Heather looked around the classroom, then headed for the door, taking her time about it.
“For now,” she confirmed. She stopped and looked up at him as he made room for her to pass. “Like you say, Mr Pearse—I know exactly where to find you.”
Heather sat in her car, shivering slightly from the aftereffects of yet another icy rain shower. Her wipers were swooshing back and forth, valiantly battling the downpour, while the blowers worked to defog the windscreen.
The burring of a ringtone poured out of the speakers—a steady, regular rhythm that had already gone to voicemail twice.

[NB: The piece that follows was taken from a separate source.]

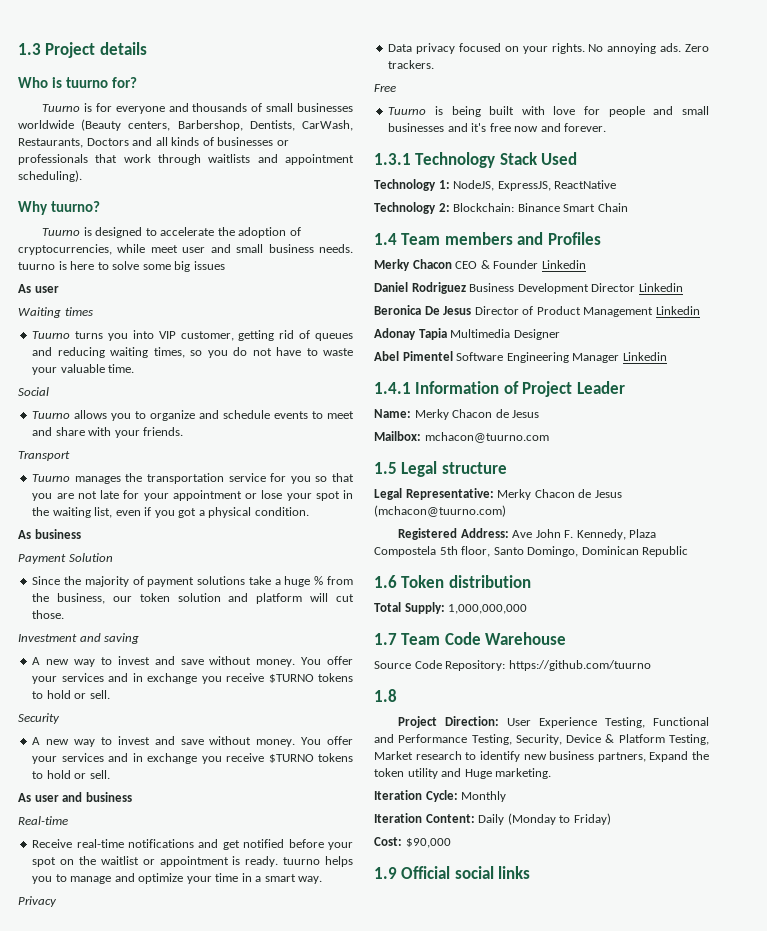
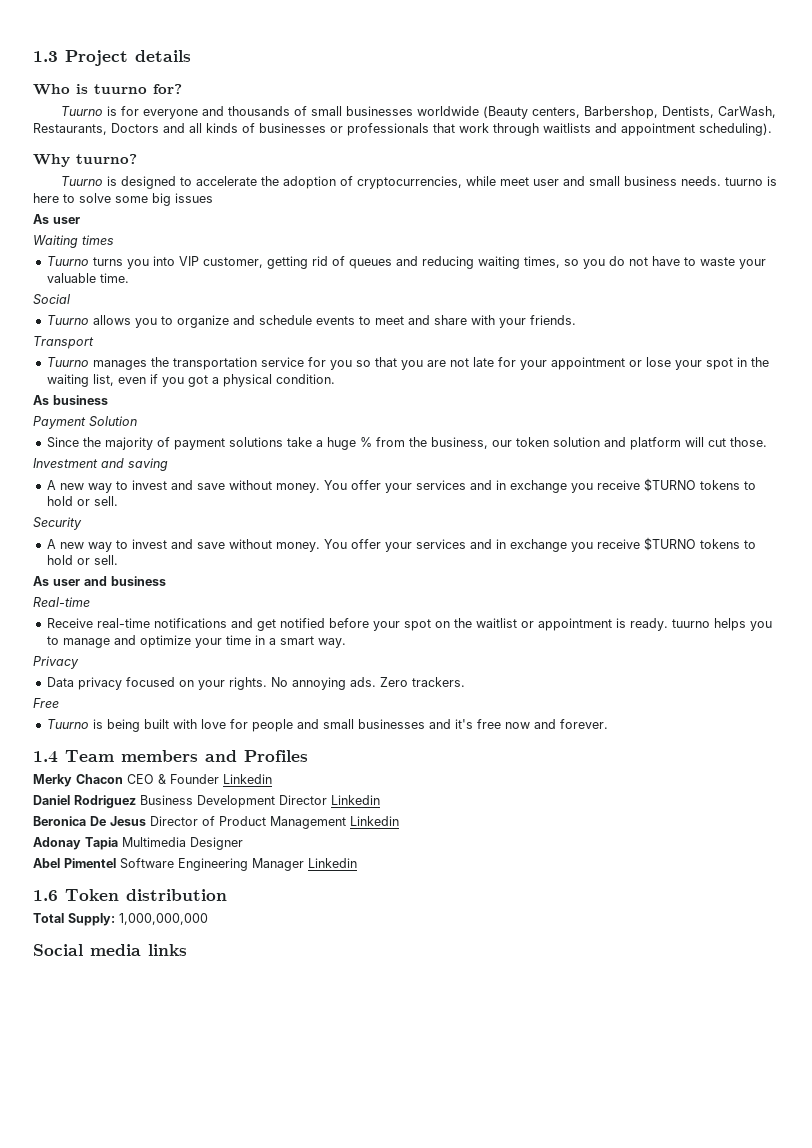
[374,152,578,168] [374,179,617,191] [374,202,628,214] // 1.3.1 Technology Stack Used // Technology 1: NodeJS, ExpressJS, ReactNative // Technology 2: Blockchain: Binance Smart Chain -> (608, 724) none
[374,381,625,397] [374,409,540,420] [374,431,549,443] [374,461,507,477] [374,488,622,500] [374,505,506,517] [398,528,657,540] [374,546,689,557] // 1.4.1 Information of Project Leader // Name: Merky Chacon de Jesus // Mailbox: mchacon@tuurno.com // 1.5 Legal structure // Legal Representative: Merky Chacon de Jesus (mchacon@tuurno.com) // Registered Address: Ave John F. Kennedy, Plaza Compostela 5th floor, Santo Domingo, Dominican Republic -> (357, 863) none
[374,632,567,645] [374,660,651,671] [374,689,397,702] [398,716,709,728] [374,734,709,745] [374,751,709,762] [374,768,552,779] [374,790,507,802] [374,813,611,825] [374,837,451,848] [374,866,494,879] 1.7 Team Code Warehouse // Source Code Repository: https://github.com/tuurno // 1.8 // Project Direction: User Experience Testing, Functional and Performance Testing, Security, Device & Platform Testing, Market research to identify new business partners, Expand the token utility and Huge marketing. // Iteration Cycle: Monthly // Iteration Content: Daily (Monday to Friday) // Cost: $90,000 // 1.9 Official social -> [33,944,141,956] Social media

She wasn’t giving up that easily, though. And, more importantly, the poor bastard she was calling would know that. He’d be scrambling around now, trying to find somewhere to safely take the call where prying ears wouldn’t overhear.
A moment before the voicemail message kicked in for a third time, the ringing cut off and was replaced by a low, breathy whisper.
“What do you want? I can’t talk. We’re in a meeting,” DS Brompton told her.
“About the case?”
She heard Marty agonising over his reply, and decided to put him out of his misery.
“Doesn’t matter. But I need you to do something for me,” Heather said, and she could’ve sworn she heard the detective sergeant physically cringe. “It’s nothing major. Nothing you’re going to get into trouble for. Do you have a pen?”